Red states are pushing to ban CRT in schools, but is that the best approach?


MYRNA BROWN, HOST: It’s Friday, June 18th, 2021. Glad to have you along for today’s edition of The World and Everything in It. Good morning, I’m Myrna Brown.

NICK EICHER, HOST: And I’m Nick Eicher. It’s Culture Friday. John Stonestreet is here. He’s president of the Colson Center and host of the Breakpoint podcast.

John, good morning!

JOHN STONESTREET, GUEST: Good morning.

EICHER: John, there’s a growing movement—mainly in red states, Republican states—to target the teaching of Critical Race Theory. Florida is the latest, joining Arkansas, Idaho, and Oklahoma. At least a dozen other states are considering legislation on the subject.

But I want to talk to you about your recent commentary on that subject. Now, I know the Colson Center isn’t a legislative lobby, but you express opinions sometimes on legislation and this surprised me a little bit. You had a pretty vigorous word of caution about those states trying to ban CRT. Tell me why.

STONESTREET: Well, in the first place, I think a lot of the headlines, the breathless headlines, the panicked headlines, the angry headlines over the states that have issued legislation limiting how race is talked about in schools, the headlines there have been overblown, I'm not sure that even most of those legislations can be characterized as banning CRT, the hesitation that I did have had to do with solving a problem through legislation. And the memory here is obviously the memory of prohibition, you can pass a particular piece of legislation and then lose the war, so to speak. Legislation has a role. legislation is not the best way, or the only way or sufficient enough as a way to deal with really bad ideas. critical race theory is full of bad ideas. But if a group of legislators think that they can issue a particular piece of legislation, and that's going to solve the problem, then that's asking legislative action to carry far too much weight. But the ideas that are behind critical race theory are influential enough in our cultural moment, they are influential enough in the classroom, in media, and so many other aspects of corporate wokeness and other things that they need to be addressed. And legislating against them doesn't actually advance the cultural imagination. Like I said, it's very possible remember prohibition to try to win your case, by passing a law. But the law tends to be downstream from culture, and the cultural influences and the cultural level of ideas needs to be addressed as well.

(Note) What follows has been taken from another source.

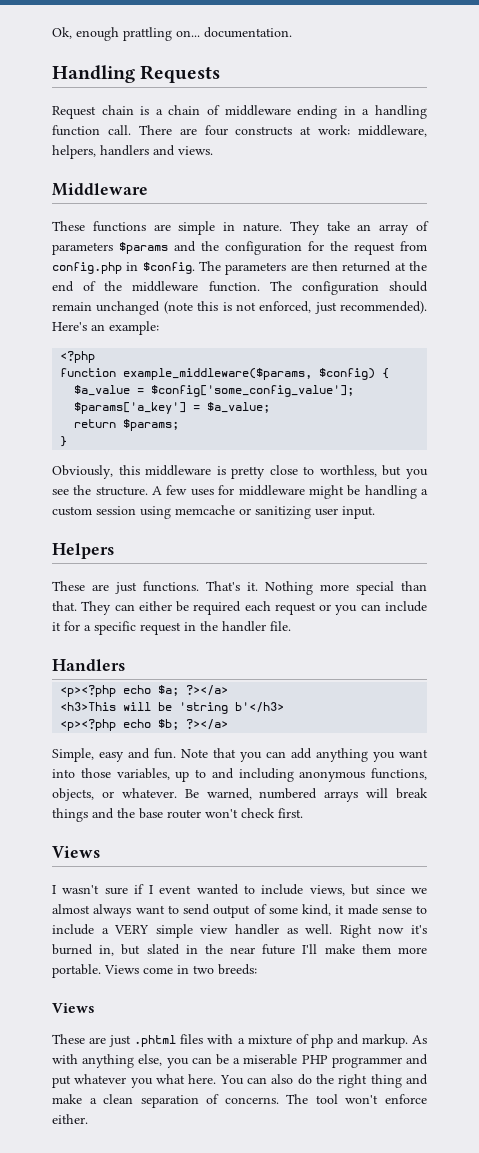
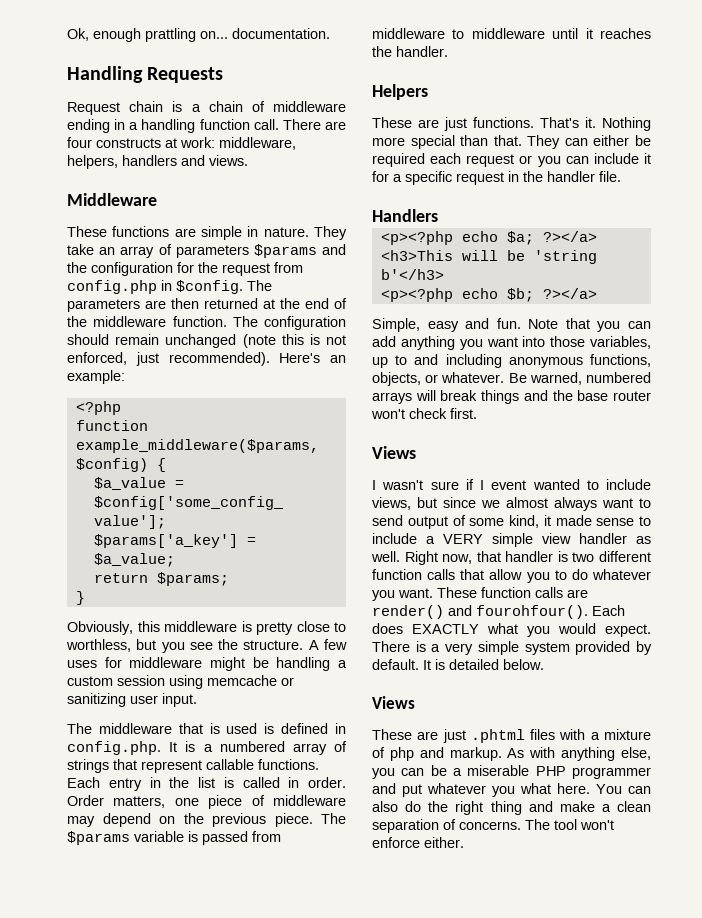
+ The middleware that is used is defined in config.php. It is a numbered array of strings that represent callable functions. Each entry in the list is called in order. Order matters, one piece of middleware may depend on the previous piece. The $params variable is passed from middleware to middleware until it reaches the handler.
- Right now it's burned in, but slated in the near future I'll make them more portable. Views come in two breeds:
+ Right now, that handler is two different function calls that allow you to do whatever you want. These function calls are render() and fourohfour(). Each does EXACTLY what you would expect. There is a very simple system provided by default. It is detailed below.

EICHER: I have heard the same argument about abortion. I mean, just go for hearts and minds don't go for legislation. How's that different?

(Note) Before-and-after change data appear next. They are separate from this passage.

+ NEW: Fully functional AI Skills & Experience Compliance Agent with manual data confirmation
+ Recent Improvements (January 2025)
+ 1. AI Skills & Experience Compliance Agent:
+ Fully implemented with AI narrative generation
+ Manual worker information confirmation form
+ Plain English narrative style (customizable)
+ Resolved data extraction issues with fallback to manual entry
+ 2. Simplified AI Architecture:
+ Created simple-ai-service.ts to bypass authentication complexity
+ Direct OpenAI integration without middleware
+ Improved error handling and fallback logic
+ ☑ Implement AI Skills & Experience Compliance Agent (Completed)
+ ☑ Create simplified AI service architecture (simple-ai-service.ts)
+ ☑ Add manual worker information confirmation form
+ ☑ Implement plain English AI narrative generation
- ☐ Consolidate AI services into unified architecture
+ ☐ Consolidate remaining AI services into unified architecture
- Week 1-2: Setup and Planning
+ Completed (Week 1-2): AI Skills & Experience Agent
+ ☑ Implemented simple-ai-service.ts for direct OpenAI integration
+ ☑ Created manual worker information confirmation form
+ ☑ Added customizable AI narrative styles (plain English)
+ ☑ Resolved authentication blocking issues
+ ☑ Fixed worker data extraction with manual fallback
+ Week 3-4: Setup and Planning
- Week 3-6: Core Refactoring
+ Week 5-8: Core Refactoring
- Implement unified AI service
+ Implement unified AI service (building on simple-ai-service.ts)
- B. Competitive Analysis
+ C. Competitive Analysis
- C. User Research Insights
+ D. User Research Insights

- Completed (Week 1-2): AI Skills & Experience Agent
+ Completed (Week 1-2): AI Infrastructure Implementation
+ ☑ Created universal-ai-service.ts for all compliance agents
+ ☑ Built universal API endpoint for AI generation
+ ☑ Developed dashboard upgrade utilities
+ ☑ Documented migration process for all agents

STONESTREET: Well, I don't think I said that we shouldn't issue legislation when necessary. Again, I don't think that what these states are trying to do are necessarily all the same, and certainly don't rise to the breathless hysteria of the headlines. So legislation is sometimes very necessary, specifically when we're talking about not just bad ideas, but actual actions that you know, that is harming individuals in this case killing unborn children, that sort of legislative action needs to happen. But again, I don't think any pro lifers should imagine that their job is to make abortion illegal, I think the end of the day, we want it to be as unthinkable as slavery is. In other words, it needs to be it needs to be fully dealt with and seen for the horror that it is, is not sufficient in and of itself to deal with big cultural challenges.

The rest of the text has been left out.